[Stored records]
_ _ _ _ _

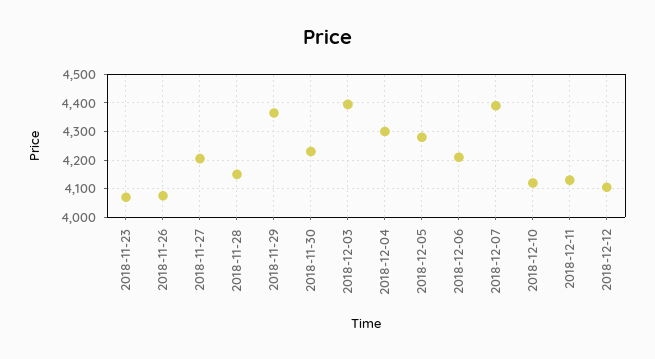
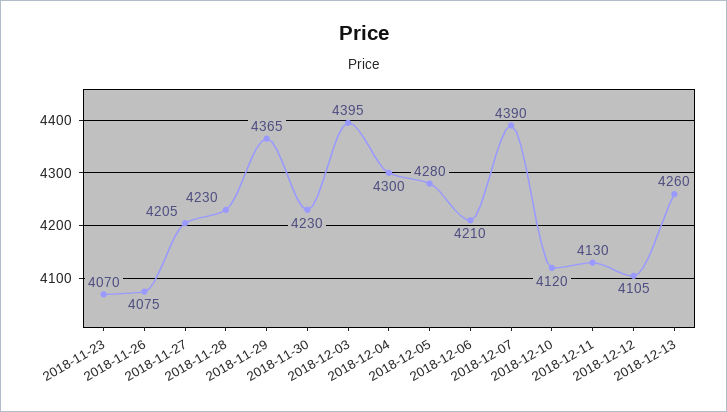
2018-11-28: 4150 -> 4230
2018-12-13: none -> 4260

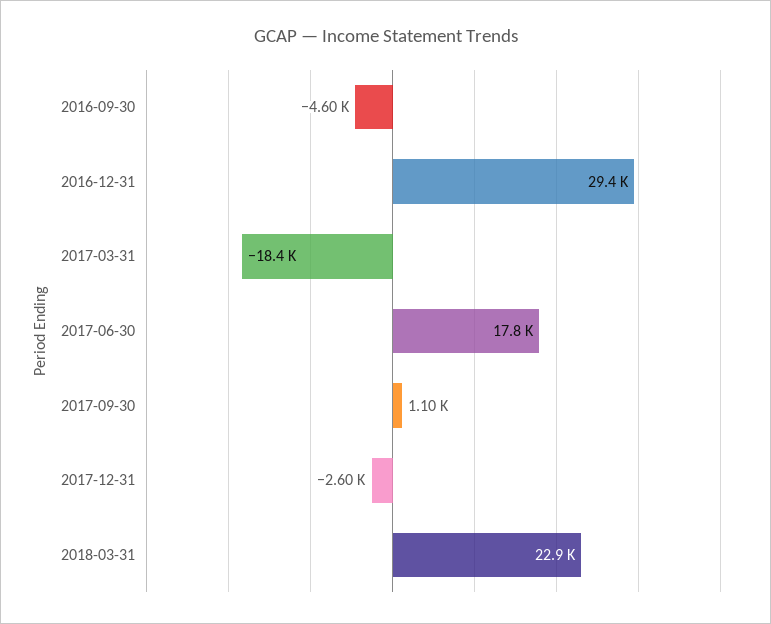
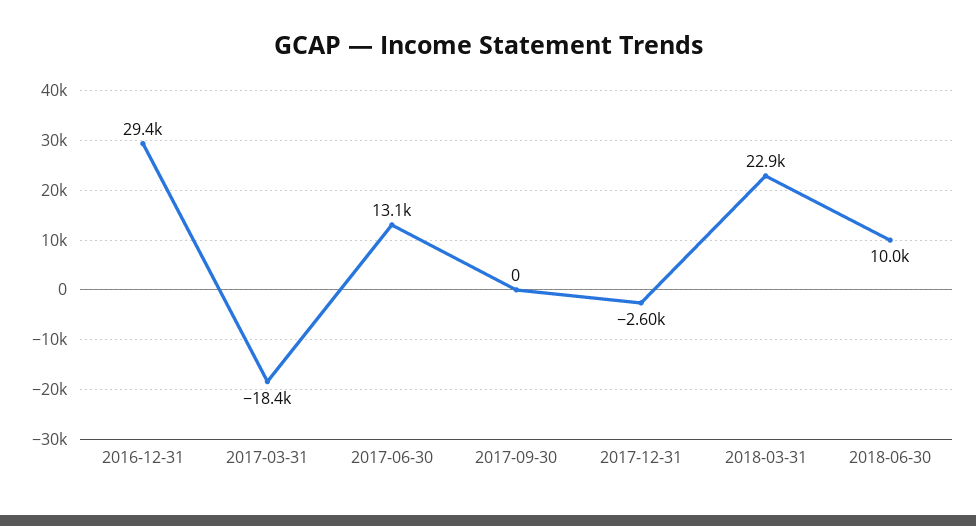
2016-09-30: -4600 -> none
2017-06-30: 17800 -> 13100
2017-09-30: 1100 -> 0
2018-06-30: none -> 10000

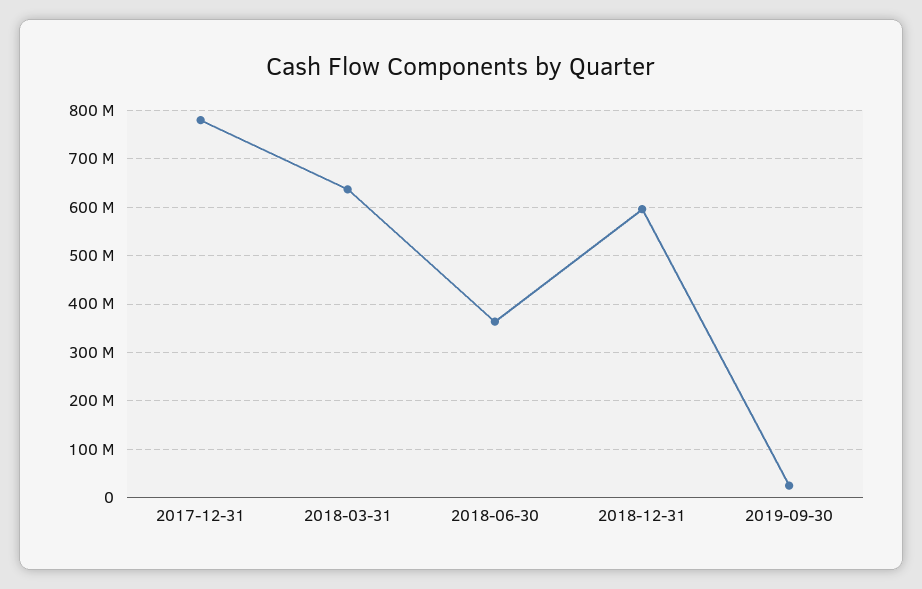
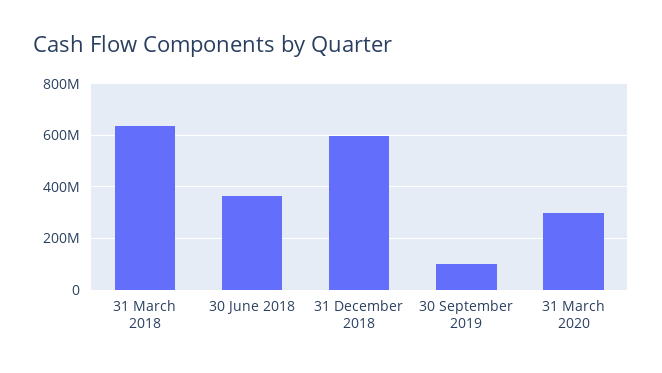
2017-12-31: 780000000 -> none
2019-09-30: 20000000 -> 100000000
31 March 2020: none -> 300000000

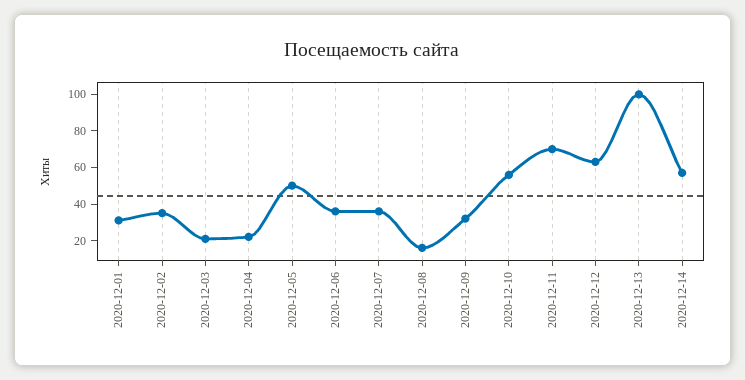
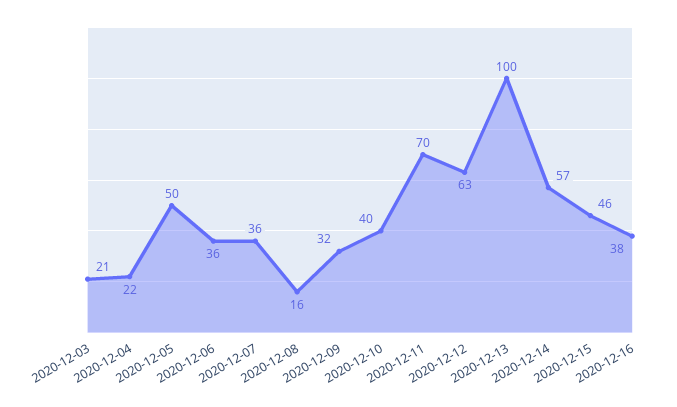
2020-12-01: 30 -> none
2020-12-02: 35 -> none
2020-12-10: 55 -> 40
2020-12-15: none -> 46
2020-12-16: none -> 38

_ _ _ _ _

_What to produce_:
Give the data above again, exactly, with every picture removed.

_Solution for this task_:
2018-11-28: 4150 -> 4230
2018-12-13: none -> 4260

2016-09-30: -4600 -> none
2017-06-30: 17800 -> 13100
2017-09-30: 1100 -> 0
2018-06-30: none -> 10000

2017-12-31: 780000000 -> none
2019-09-30: 20000000 -> 100000000
31 March 2020: none -> 300000000

2020-12-01: 30 -> none
2020-12-02: 35 -> none
2020-12-10: 55 -> 40
2020-12-15: none -> 46
2020-12-16: none -> 38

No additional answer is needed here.